Only the line containing "(280, 603) none" and the lines after it, through the end of the entries, should be output exactly.

◆ MATERIALS PROVIDED ◆
--- START ---
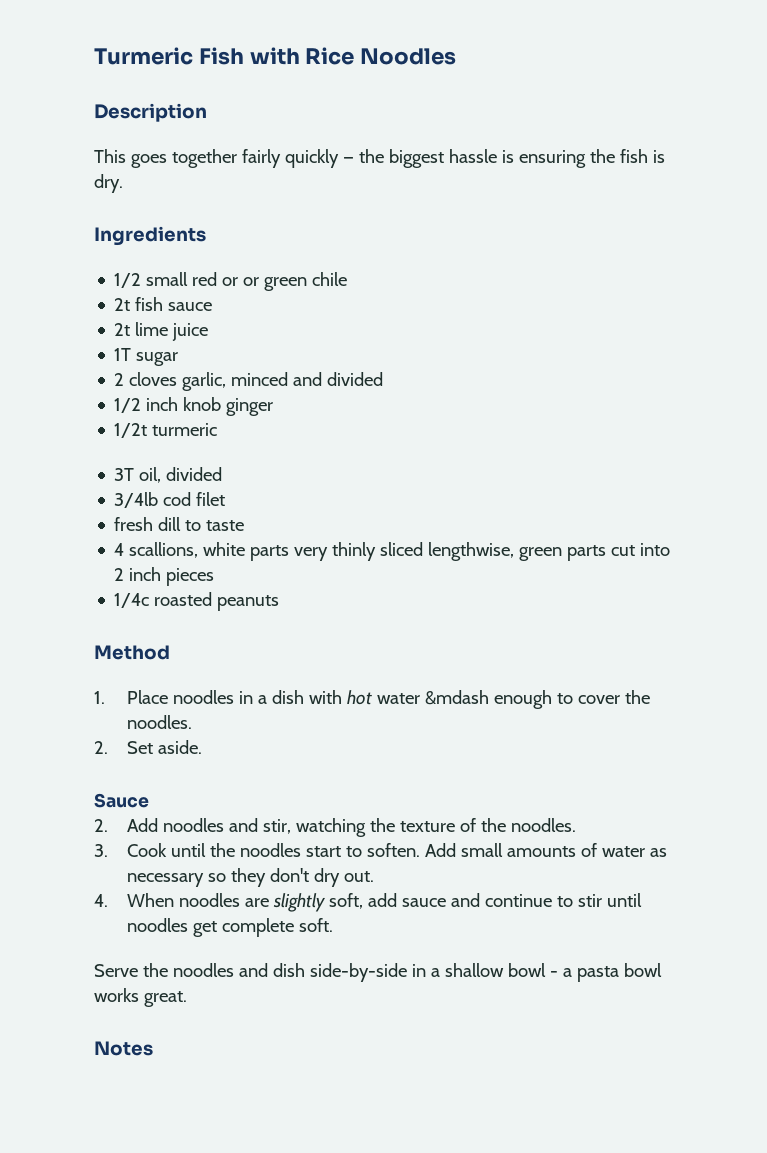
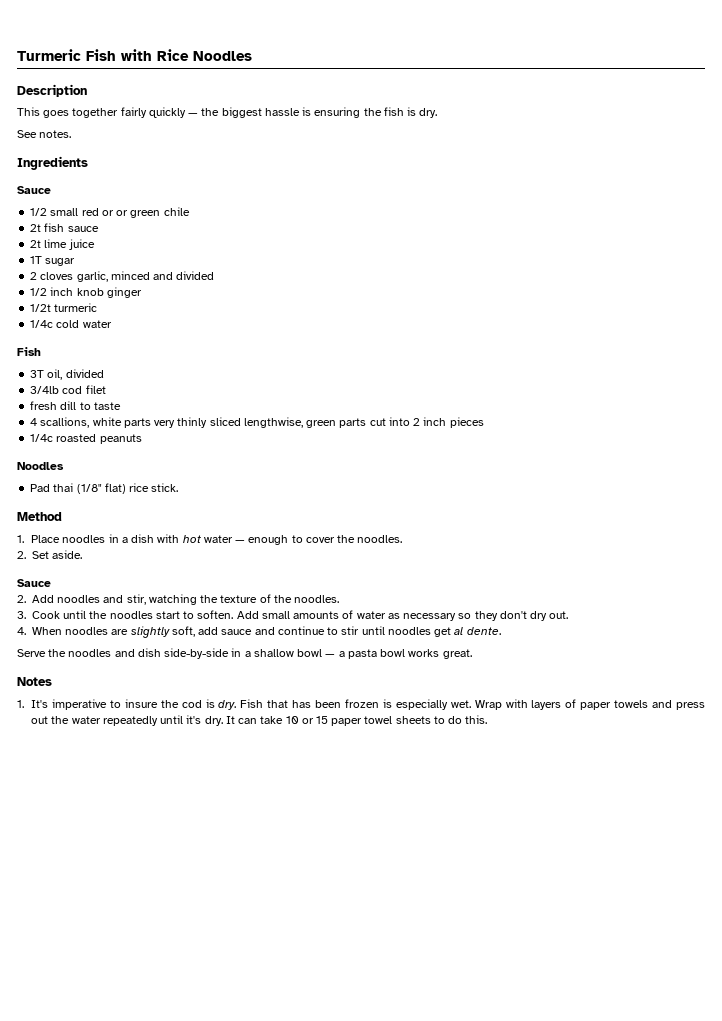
(123, 183) none -> [17,130,72,138] // See notes.
(206, 236) none -> [17,186,51,194] // Sauce
(218, 429) none -> [30,320,112,328] [17,347,41,356] // 1/4c cold water // Fish
(280, 603) none -> [17,462,64,470] [30,483,179,494] // Noodles // Pad thai (1/8" flat) rice stick.
[425,690,490,705] &mdash -> [235,540,246,543] —
[222,918,334,937] complete soft. -> [454,627,501,635] al dente.
[549,971,558,977] - -> [325,654,336,657] —
(153, 1048) none -> [17,699,706,710] [31,715,488,726] // 1. It's imperative to insure the cod is dry. Fish that has been frozen is especially wet. Wrap with layers of paper towels and press out the water repeatedly until it's dry. It can take 10 or 15 paper towel sheets to do this.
--- END ---
◆ FINISHED EXERCISE ◆
(280, 603) none -> [17,462,64,470] [30,483,179,494] // Noodles // Pad thai (1/8" flat) rice stick.
[425,690,490,705] &mdash -> [235,540,246,543] —
[222,918,334,937] complete soft. -> [454,627,501,635] al dente.
[549,971,558,977] - -> [325,654,336,657] —
(153, 1048) none -> [17,699,706,710] [31,715,488,726] // 1. It's imperative to insure the cod is dry. Fish that has been frozen is especially wet. Wrap with layers of paper towels and press out the water repeatedly until it's dry. It can take 10 or 15 paper towel sheets to do this.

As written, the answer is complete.